Ecco nessuno ci vieta di farlo, ma se vogliamo migliorare la sicurezza allora cambiamo il prefisso classico e ormai noto delle tabelle del nostro Database. Non usiamo quindi quello consigliato wp_, scegliamo un qualsiasi altro prefisso.
Perché quest’operazione è importante?
Perché altrimenti sarebbe come chiudere la porta di casa lasciando il vialetto aperto o con le chiavi inserite.
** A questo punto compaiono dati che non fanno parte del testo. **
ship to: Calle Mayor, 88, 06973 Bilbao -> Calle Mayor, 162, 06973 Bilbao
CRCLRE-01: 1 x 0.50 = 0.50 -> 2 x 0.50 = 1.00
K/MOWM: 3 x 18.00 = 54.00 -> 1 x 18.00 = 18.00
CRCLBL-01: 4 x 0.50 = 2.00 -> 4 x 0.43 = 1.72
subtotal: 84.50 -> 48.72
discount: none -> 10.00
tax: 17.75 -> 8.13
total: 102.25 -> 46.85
Cambiare periodicamente identità

Non si tratta di falsificare documenti tranquilli. Il consiglio però è quello di cambiare credenziali di accesso di tanto in tanto, per rendere le cose difficili ai malintenzionati. Di default wordpress suggerisce il nome utente Admin per l’amministratore, e per fortuna con le nuove versioni è possibile cambiare questo nome (prima non si poteva).
Fatelo quindi, è importantissimo. Hacker, programmi automatici e quant’altro avrebbero la strada semi-spianata se lasciaste admin come nome amministratore. Sarebbe il primo nome da provare non credete? Gli basterebbe concentrarsi solamente sulle password, mentre cambiando il nome utente trovare la combinazione è per forza di cose più difficile. Se ormai avete admin come nome utente non disperate, create un nuovo utente amministratore e dopo procedete con la cancellazione del vecchio attribuendo al nuovo amministratore (che sarete sempre voi) tutti gli articoli che prima erano del vecchio utente admin.
Oltre al nome è ovviamente consigliabile cambiare anche la password ogni tanto, usando maiuscole, minuscole e caratteri numerici.
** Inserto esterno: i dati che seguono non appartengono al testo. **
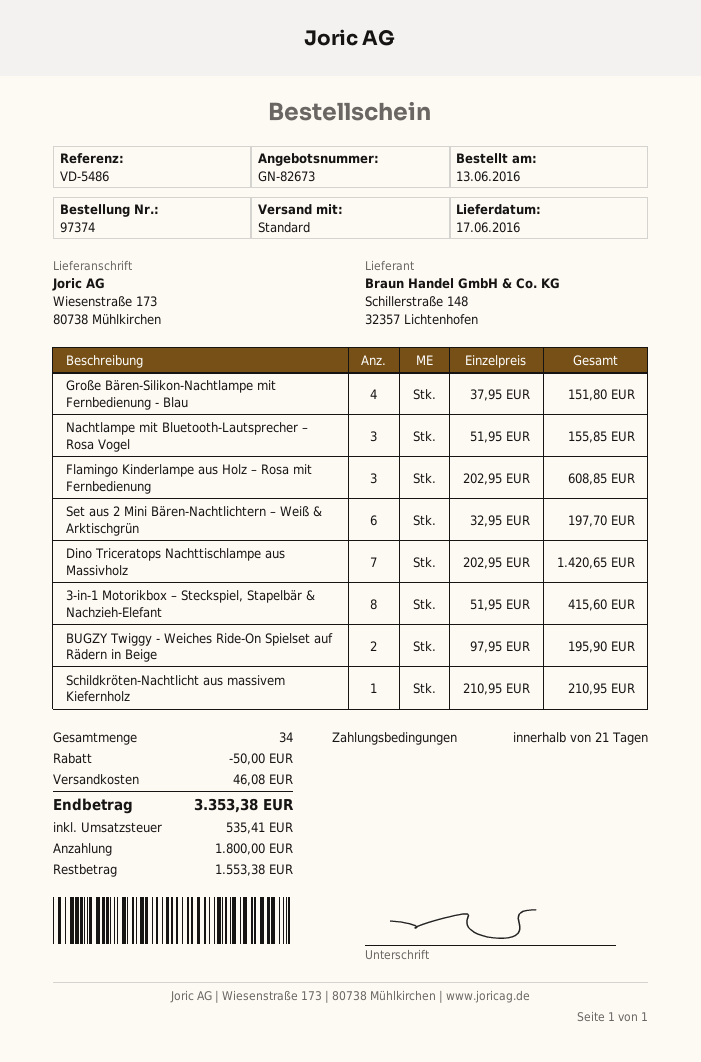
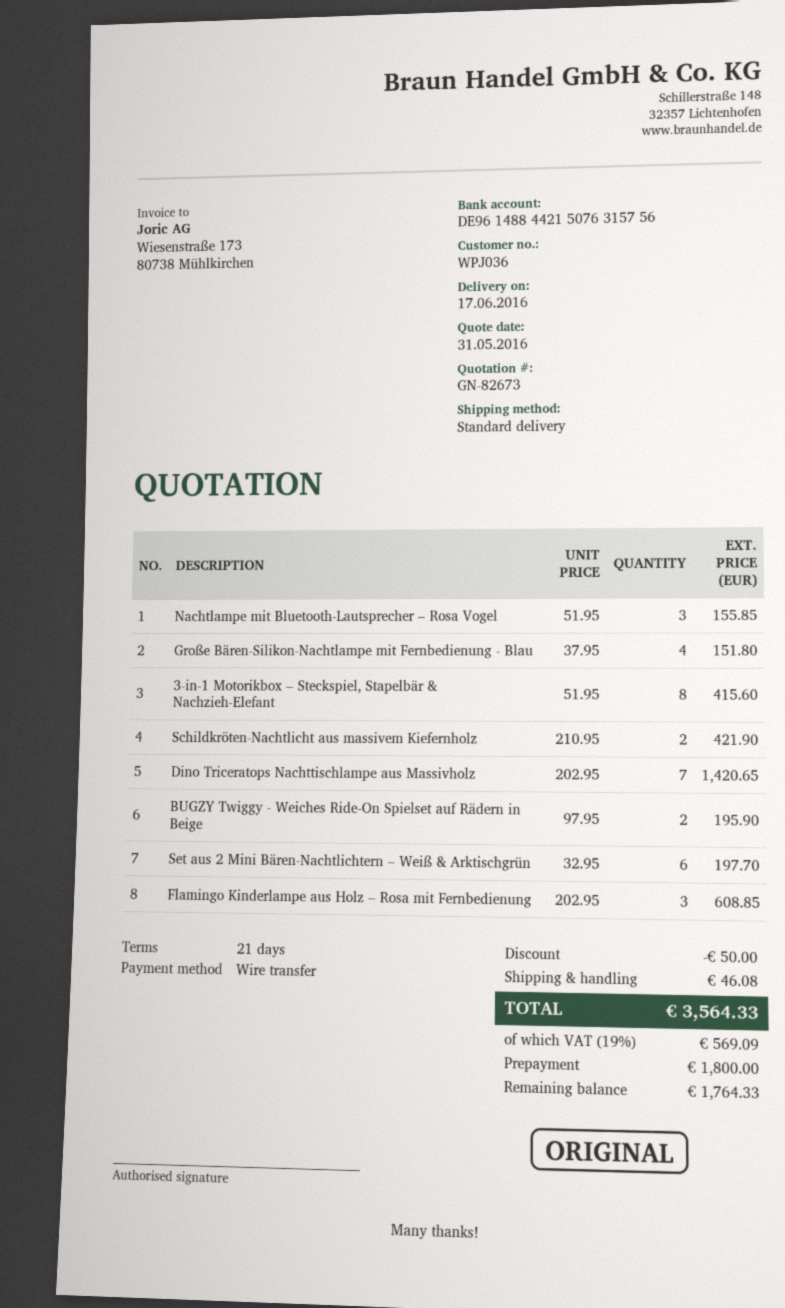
Schildkröten-Nachtlicht aus massivem Kiefernholz: 1 x 210.95 = 210.95 -> 2 x 210.95 = 421.90
tax: 535.41 -> 569.09
total: 3353.38 -> 3564.33
balance: 1553.38 -> 1764.33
Aggiornare sempre WordPress e i plugin

L’aggiornamento non è un’opzione stupida. Se esiste ed è consentito aggiornare con un click perché allora non farlo?
Gli aggiornamenti sono delle migliorie strutturali e di sicurezza. Le versioni più recenti di plugin e di wordpress il più delle volte servono a correggere bug e tappare falle nella sicurezza.
Come detto al punto precedente aggiornare wordpress alla versione più recente ti permetterà di cambiare amministratore e crearne uno nuovo, eliminando la conosciuta identità di admin. Non aggiornare quindi può risultare estremamente pericoloso.

Monitorare gli accessi e i file

Quì il discorso dovrebbe essere molto ampio (a seconda se il sito sia multi autore o meno), ma ci limiteremo a suggerire un metodo efficace per controllare ciò che accade sul nostro sito e chi accede.
Basterà installare due plugin grazie al quale potremo monitorare se ci sono malintenzionati e controllare ogni file del nostro tema.
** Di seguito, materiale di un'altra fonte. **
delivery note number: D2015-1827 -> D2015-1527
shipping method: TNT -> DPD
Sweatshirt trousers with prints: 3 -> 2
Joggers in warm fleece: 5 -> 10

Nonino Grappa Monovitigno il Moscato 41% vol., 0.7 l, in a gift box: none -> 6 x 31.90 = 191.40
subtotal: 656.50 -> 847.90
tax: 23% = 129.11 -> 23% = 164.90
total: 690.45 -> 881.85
Wp-Sentinel vi proteggerà da hackers, crackers, lamers, black hats ed altro ancora. Sbagliate una password più volte? Modificate un file interno al vostro tema? Wp-sentinel monitorerà le azioni che avvengono sul vostro sito e bloccherà (con tanto di avviso) quell’attività in caso risultasse sospetta. Va impostato al meglio, altrimenti può essere una difesa a doppio taglio.

Antivirus è invece un plugin più intuitivo da utilizzare. Fa semplicemente una scansione dei file del tema in cerca di codice malevolo. Può succedere che alcuni file vengano considerati sospetti e segnati in rosso durante la scansione, questo perché non tutto il codice php è scritto nel migliore dei modi e può trarre in inganno. Se avete la certezza che i file segnalati non siano corrotti basterà segnarli come corretti e non ci verrà più notificato l’errore.
E’ consigliabile quindi installare questo plugin fin dall’installazione del nostro sito/blog in quanto la sicurezza di un sito dovrebbe essere garantita al 100% nei primi minuti di vita, non trovate?

Per ora possiamo fermarci quì, perché come detto all’inizio l’intento è quello di fornire semplici metodi per proteggere il proprio sito wordpress con pochissimi click, altrimenti ci sarebbero altri metodi da integrare a questi per garantire una migliore manutenzione e una maggiore sicurezza.